Suspiré, dejé el vaso y, sin apagar el televisor, presioné pausa.

—¿Qué pasa esta vez? —gruñí, pero no con desdén, sino con esa indulgencia cansada con la que los hermanos mayores reciben las ideas de los menores.

—Te encontré una esposa —dijo Oleg con seriedad—. Todo como pediste: de buen círculo, inteligente, orgullosa, sin dramas innecesarios, pero en una situación en la que no podrá negarse.

Giré la cabeza hacia él lentamente:

—¿Acabas de decir esposa?

—Exacto. —Oleg sonrió triunfante—. Se llama Eva Melnyk. 26 años. Hija de una empresaria, hermana de ese alpinista, Sergiy Melnyk, del que todos hablan. Tiene dos carreras universitarias, estudió en Londres, trabaja en “Nova Vision Media”, una de las mejores de su equipo. Equilibrada, reservada, un poco terca, pero no insoportable. Y ella… está en un callejón sin salida.

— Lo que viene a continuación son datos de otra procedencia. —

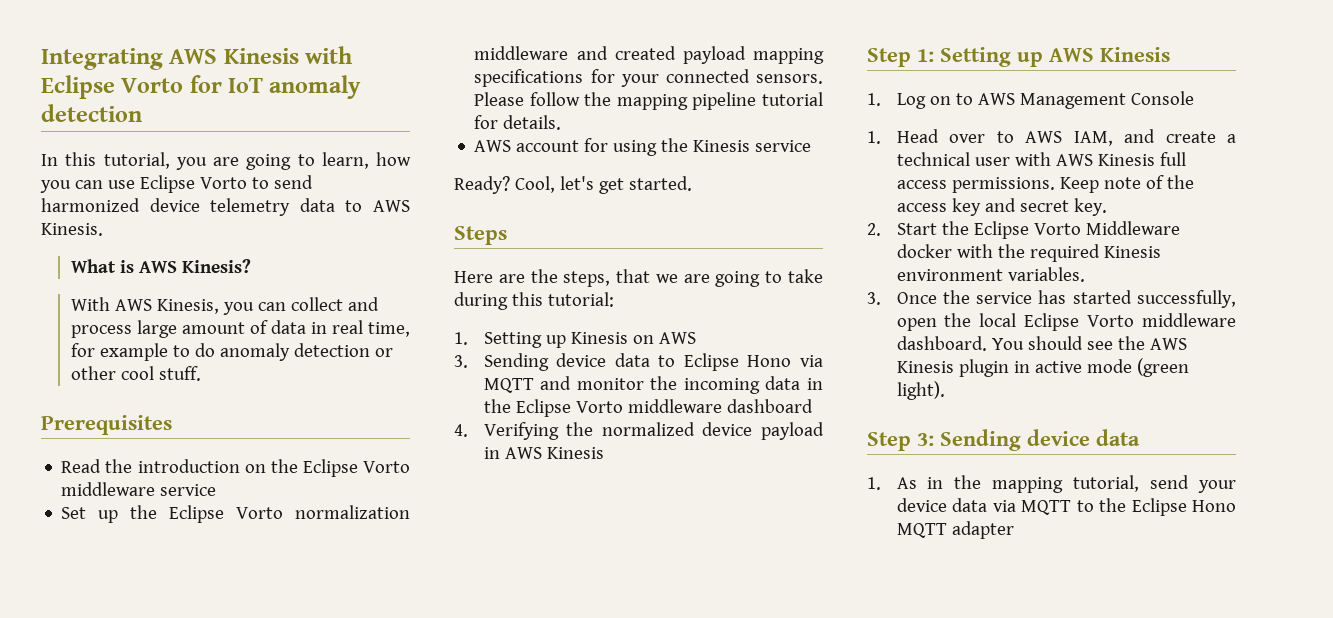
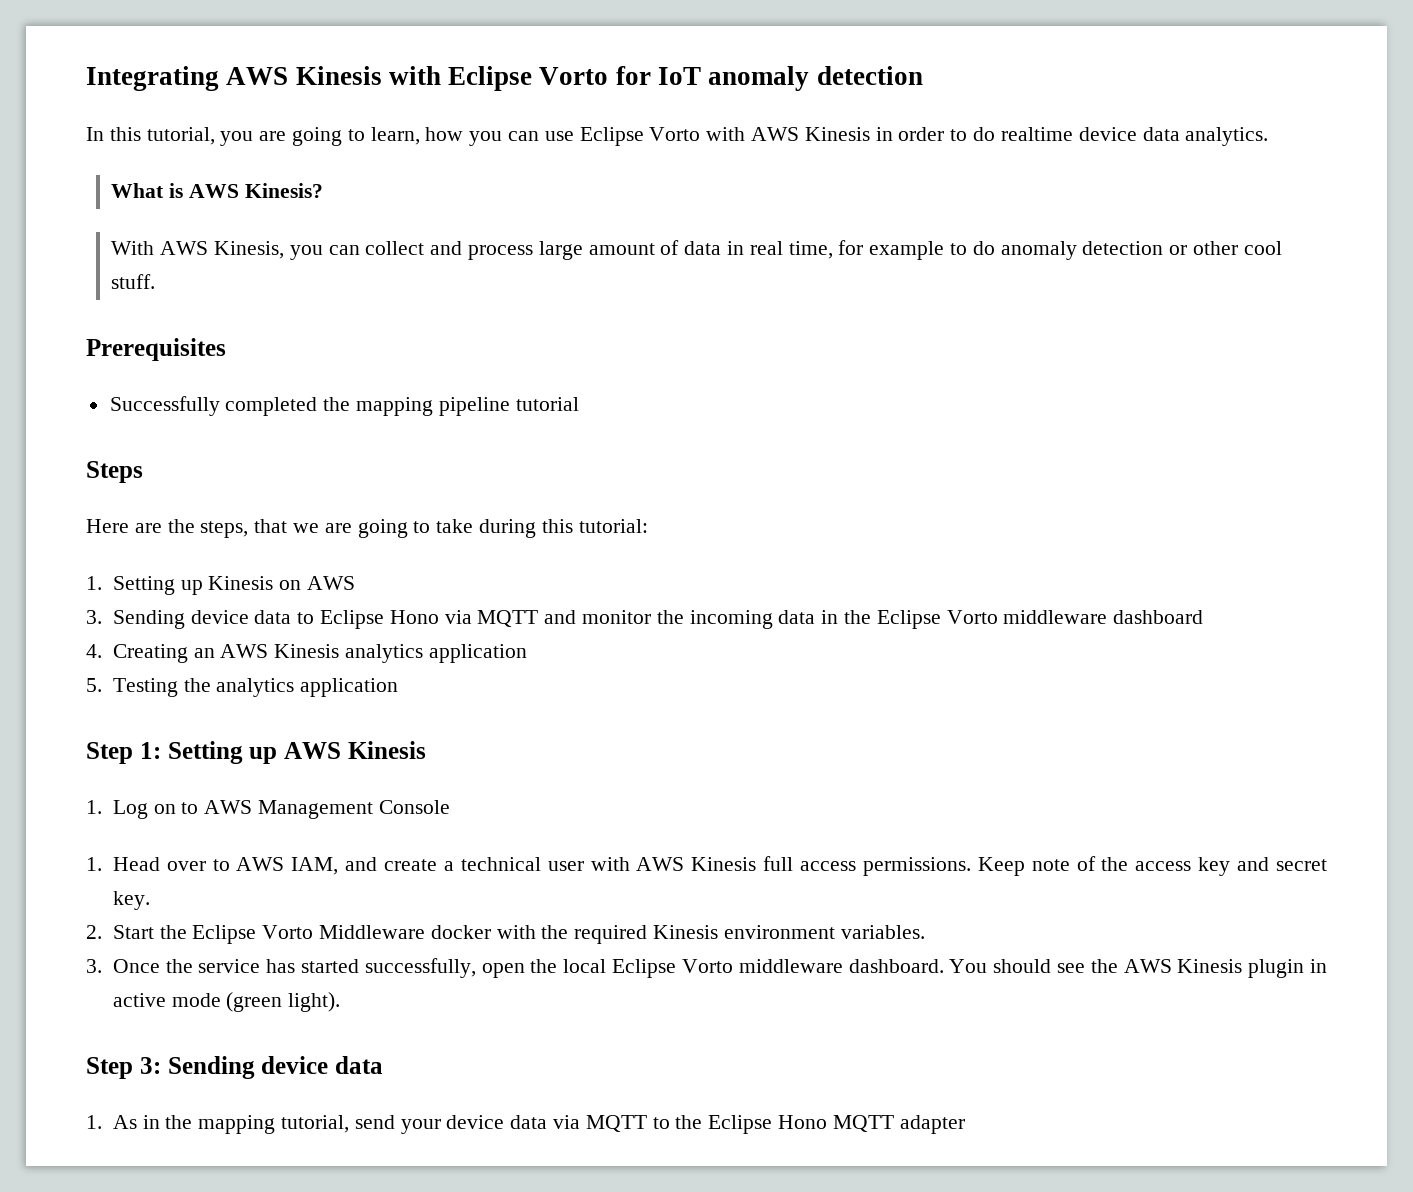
- In this tutorial, you are going to learn, how you can use Eclipse Vorto to send harmonized device telemetry data to AWS Kinesis.
+ In this tutorial, you are going to learn, how you can use Eclipse Vorto with AWS Kinesis in order to do realtime device data analytics.
- Read the introduction on the Eclipse Vorto middleware service
- Set up the Eclipse Vorto normalization middleware and created payload mapping specifications for your connected sensors. Please follow the mapping pipeline tutorial for details.
- AWS account for using the Kinesis service
- Ready? Cool, let's get started.
+ Successfully completed the mapping pipeline tutorial
- 4. Verifying the normalized device payload in AWS Kinesis
+ 4. Creating an AWS Kinesis analytics application
+ 5. Testing the analytics application

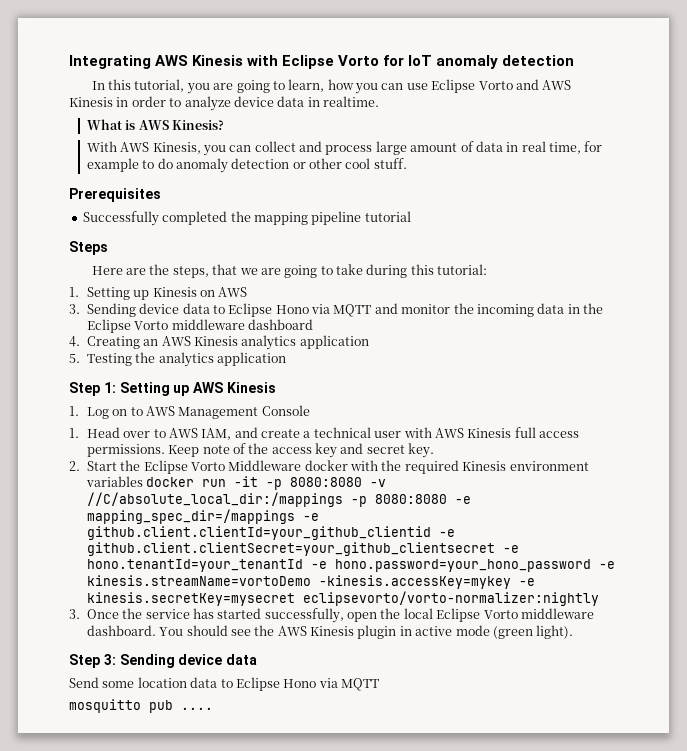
- In this tutorial, you are going to learn, how you can use Eclipse Vorto with AWS Kinesis in order to do realtime device data analytics.
+ In this tutorial, you are going to learn, how you can use Eclipse Vorto and AWS Kinesis in order to analyze device data in realtime.
- 2. Start the Eclipse Vorto Middleware docker with the required Kinesis environment variables.
+ 2. Start the Eclipse Vorto Middleware docker with the required Kinesis environment variables docker run -it -p 8080:8080 -v //C/absolute_local_dir:/mappings -p 8080:8080 -e mapping_spec_dir=/mappings -e github.client.clientId=your_github_clientid -e github.client.clientSecret=your_github_clientsecret -e hono.tenantId=your_tenantId -e hono.password=your_hono_password -e kinesis.streamName=vortoDemo -kinesis.accessKey=mykey -e kinesis.secretKey=mysecret eclipsevorto/vorto-normalizer:nightly
- 1. As in the mapping tutorial, send your device data via MQTT to the Eclipse Hono MQTT adapter
+ Send some location data to Eclipse Hono via MQTT
+ mosquitto pub ....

No respondí de inmediato, solo miré a mi hermano con atención. Mi mirada se volvió más aguda. Ante mis ojos pasaron nuestros últimos encuentros con la señorita Melnyk.

—Sergiy tuvo un accidente. Una historia grave. Acaba de salir del coma, necesita un traslado a Israel, una clínica, un tratamiento costoso. Toda la familia está hasta el cuello de deudas —explicó Oleg—. Y pensé: tú querías un matrimonio por contrato. Sin sentimientos de más. Condiciones claras. Tú la ayudas, ella interpreta el papel de la esposa ideal. Estoy seguro de que aceptará.

—¿Y de dónde la conoces? —pregunté con fría curiosidad.

—Estudiamos juntos en Londres. Estaba en mi curso… —Oleg bajó la voz y tomó su teléfono—. ¿Quieres que busque una foto suya?

—No hace falta. Ya tuve la oportunidad de conocer a Eva Melnyk.

—¿De verdad? ¿Cuándo?

—Hace unos días la atropellé en un cruce. Y antes de eso, en la oficina de su empresa, derramó café sobre mí y llevó a cabo una reunión de negocios impecable.

Mi hermano extendió las manos con un gesto de incredulidad.

—¿Qué más tengo que decirte, Artem? El destino mismo te la está poniendo en bandeja. ¿Te imaginas qué coincidencia tan perfecta?